**Source data**:
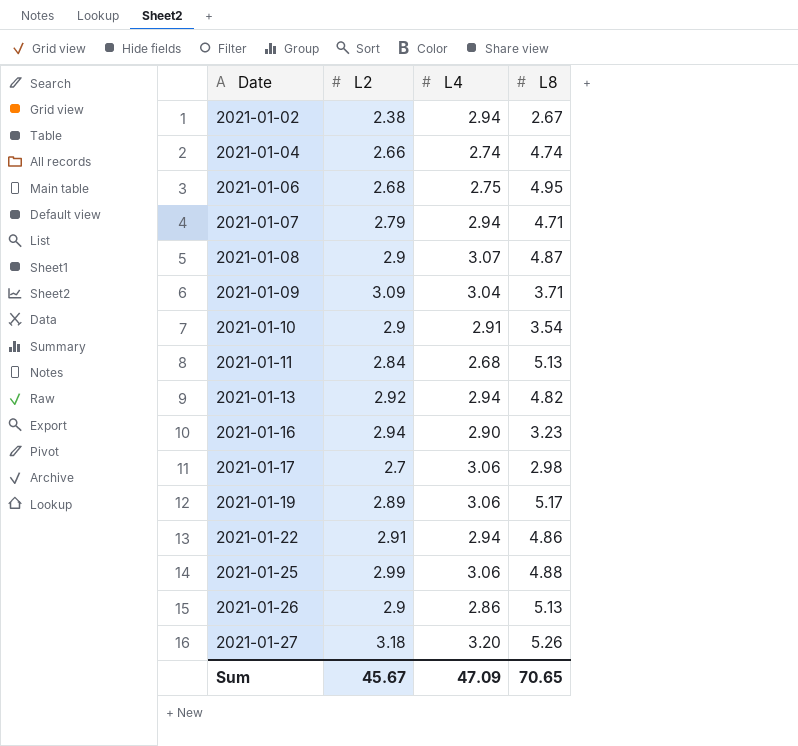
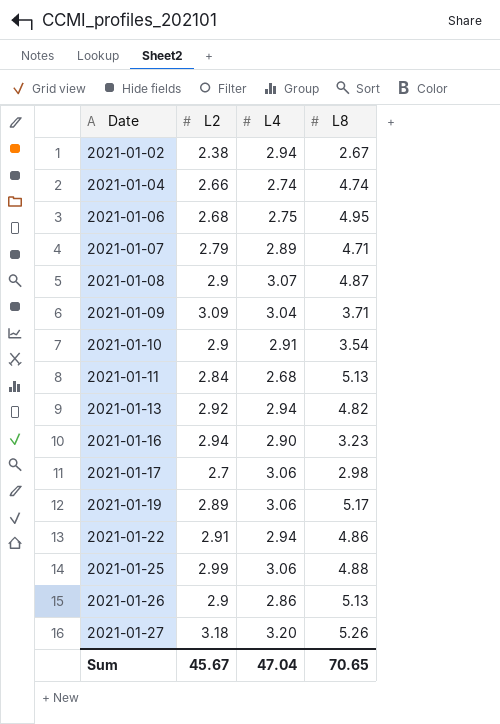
2021-01-07 | L4: 2.94 -> 2.89
Sum | L4: 47.09 -> 47.04

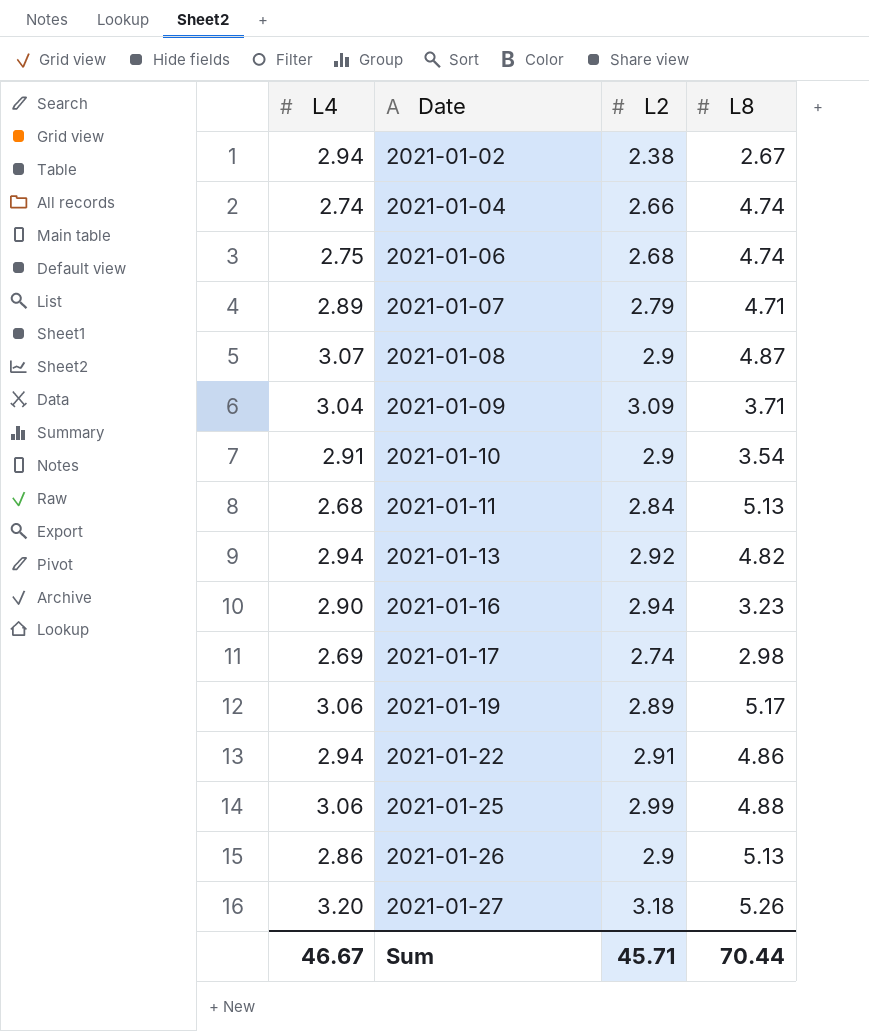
column L4 | position: 3 -> 1
2021-01-06 | L8: 4.95 -> 4.74
2021-01-17 | L4: 3.06 -> 2.69
2021-01-17 | L2: 2.7 -> 2.74
Sum | L4: 47.04 -> 46.67
Sum | L2: 45.67 -> 45.71
Sum | L8: 70.65 -> 70.44

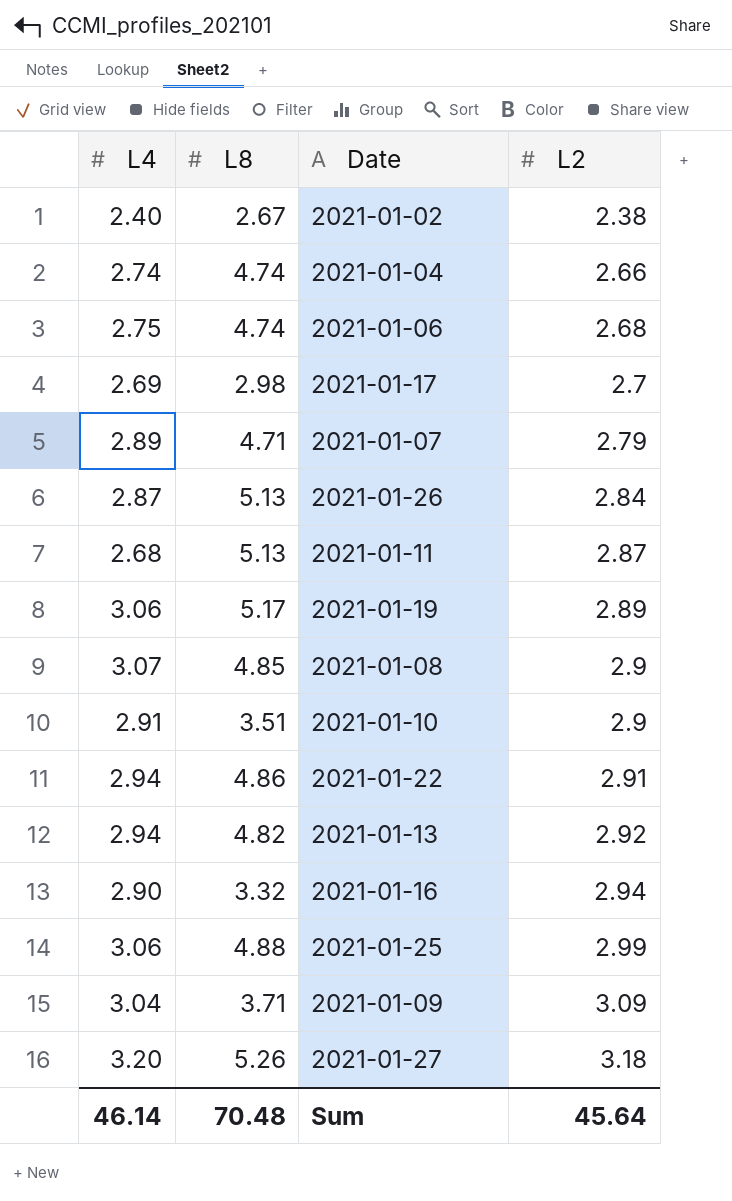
row order: Date ascending -> L2 ascending
column L8 | position: 4 -> 2
2021-01-02 | L4: 2.94 -> 2.40
2021-01-17 | L2: 2.74 -> 2.7
2021-01-26 | L4: 2.86 -> 2.87
2021-01-26 | L2: 2.9 -> 2.84
2021-01-11 | L2: 2.84 -> 2.87
2021-01-08 | L8: 4.87 -> 4.85
2021-01-10 | L8: 3.54 -> 3.51
2021-01-16 | L8: 3.23 -> 3.32
Sum | L4: 46.67 -> 46.14
Sum | L8: 70.44 -> 70.48
Sum | L2: 45.71 -> 45.64

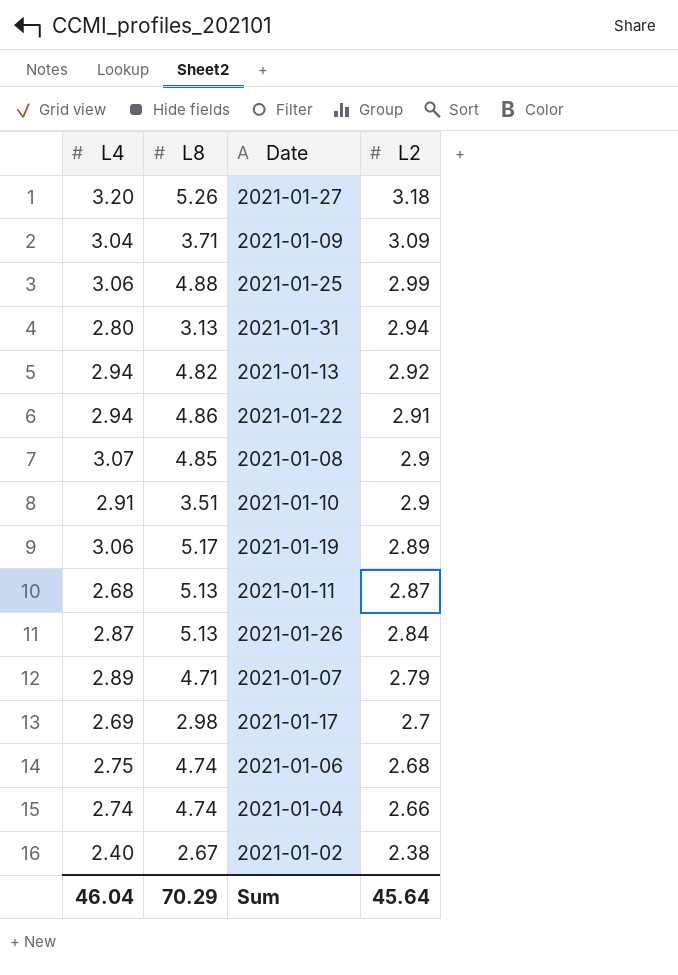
row order: L2 ascending -> L2 descending
row 2021-01-16: 2.90 | 3.32 | 2.94 -> none
row 2021-01-31: none -> 2.80 | 3.13 | 2.94
Sum | L4: 46.14 -> 46.04
Sum | L8: 70.48 -> 70.29

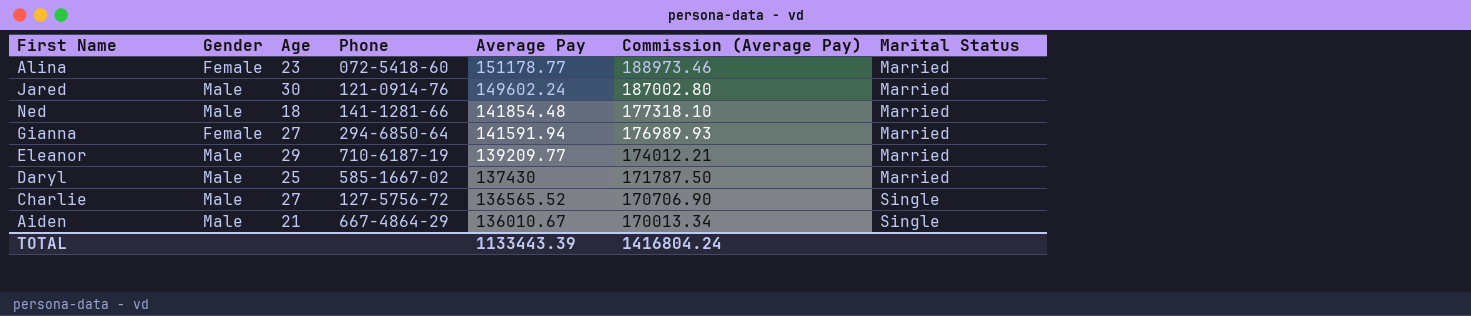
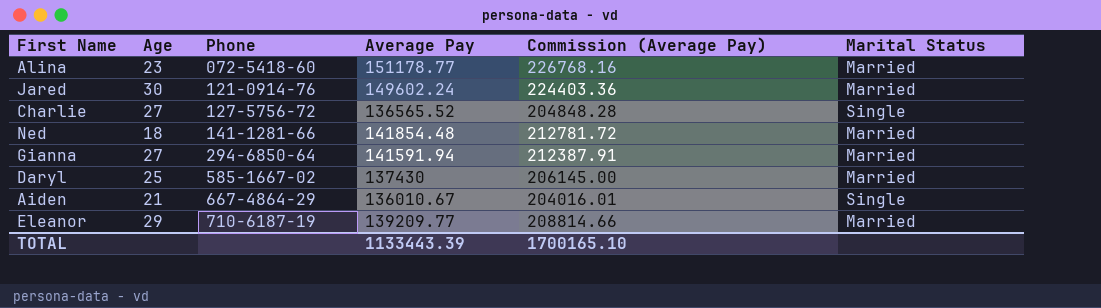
row order: Average Pay descending -> Phone ascending
column Gender | position: 2 -> none
column Commission (Average Pay) | formula: [Average Pay] * 1.25 -> [Average Pay] * 1.5
TOTAL | Commission (Average Pay): 1416804.24 -> 1700165.10

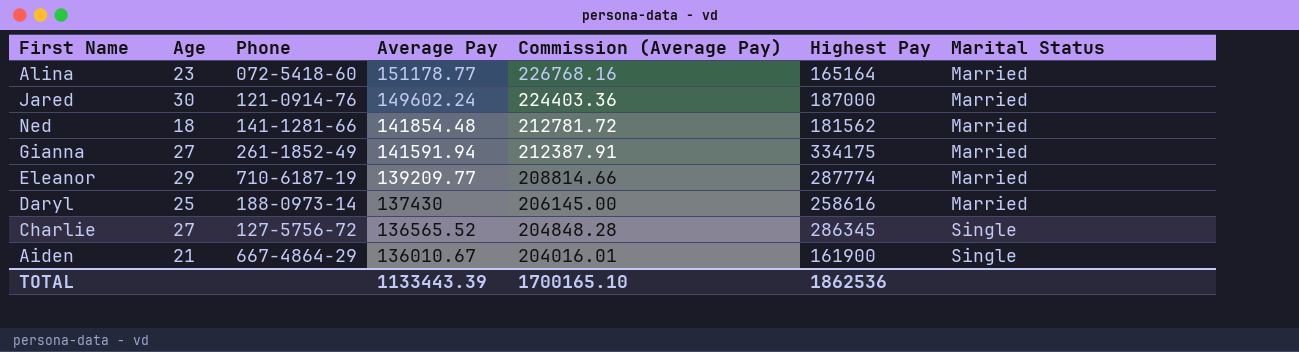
row order: Phone ascending -> Average Pay descending
column Highest Pay | position: none -> 6
Gianna | Phone: 294-6850-64 -> 261-1852-49
Daryl | Phone: 585-1667-02 -> 188-0973-14

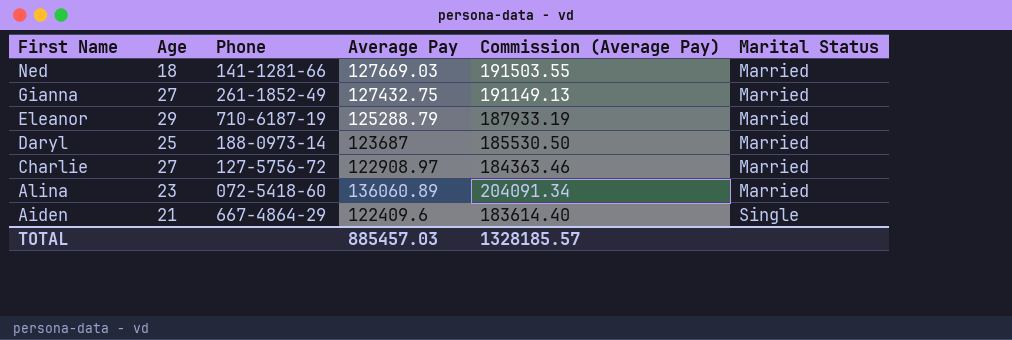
row order: Average Pay descending -> First Name descending
column Highest Pay | position: 6 -> none
row Jared: 30 | 121-0914-76 | 149602.24 | 224403.36 | 187000 | Married -> none
Ned | Average Pay: 141854.48 -> 127669.03
Ned | Commission (Average Pay): 212781.72 -> 191503.55
Gianna | Average Pay: 141591.94 -> 127432.75
Gianna | Commission (Average Pay): 212387.91 -> 191149.13
Eleanor | Average Pay: 139209.77 -> 125288.79
Eleanor | Commission (Average Pay): 208814.66 -> 187933.19
Daryl | Average Pay: 137430 -> 123687
Daryl | Commission (Average Pay): 206145.00 -> 185530.50
Charlie | Average Pay: 136565.52 -> 122908.97
Charlie | Commission (Average Pay): 204848.28 -> 184363.46
Charlie | Marital Status: Single -> Married
Alina | Average Pay: 151178.77 -> 136060.89
Alina | Commission (Average Pay): 226768.16 -> 204091.34
Aiden | Average Pay: 136010.67 -> 122409.6
Aiden | Commission (Average Pay): 204016.01 -> 183614.40
TOTAL | Average Pay: 1133443.39 -> 885457.03
TOTAL | Commission (Average Pay): 1700165.10 -> 1328185.57

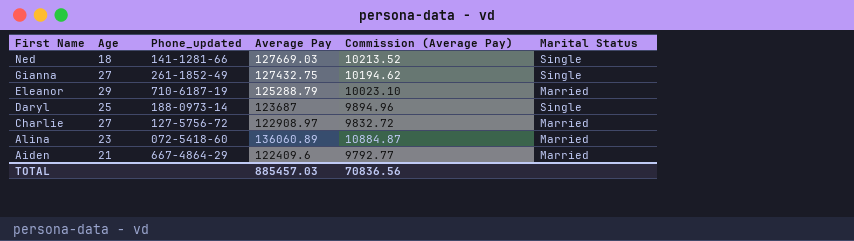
column name: Phone -> Phone_updated
column Commission (Average Pay) | formula: [Average Pay] * 1.5 -> [Average Pay] * 0.08
Ned | Marital Status: Married -> Single
Gianna | Marital Status: Married -> Single
Daryl | Marital Status: Married -> Single
Aiden | Marital Status: Single -> Married
TOTAL | Commission (Average Pay): 1328185.57 -> 70836.56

**Requirement**: In the listing above, find the line with "Sum | L4: 47.04 -> 46.67" and the line with "Gianna | Phone: 294-6850-64 -> 261-1852-49". Transcribe those two and everything between, exactly, leaving out pictures.

**Result**:
Sum | L4: 47.04 -> 46.67
Sum | L2: 45.67 -> 45.71
Sum | L8: 70.65 -> 70.44

row order: Date ascending -> L2 ascending
column L8 | position: 4 -> 2
2021-01-02 | L4: 2.94 -> 2.40
2021-01-17 | L2: 2.74 -> 2.7
2021-01-26 | L4: 2.86 -> 2.87
2021-01-26 | L2: 2.9 -> 2.84
2021-01-11 | L2: 2.84 -> 2.87
2021-01-08 | L8: 4.87 -> 4.85
2021-01-10 | L8: 3.54 -> 3.51
2021-01-16 | L8: 3.23 -> 3.32
Sum | L4: 46.67 -> 46.14
Sum | L8: 70.44 -> 70.48
Sum | L2: 45.71 -> 45.64

row order: L2 ascending -> L2 descending
row 2021-01-16: 2.90 | 3.32 | 2.94 -> none
row 2021-01-31: none -> 2.80 | 3.13 | 2.94
Sum | L4: 46.14 -> 46.04
Sum | L8: 70.48 -> 70.29

row order: Average Pay descending -> Phone ascending
column Gender | position: 2 -> none
column Commission (Average Pay) | formula: [Average Pay] * 1.25 -> [Average Pay] * 1.5
TOTAL | Commission (Average Pay): 1416804.24 -> 1700165.10

row order: Phone ascending -> Average Pay descending
column Highest Pay | position: none -> 6
Gianna | Phone: 294-6850-64 -> 261-1852-49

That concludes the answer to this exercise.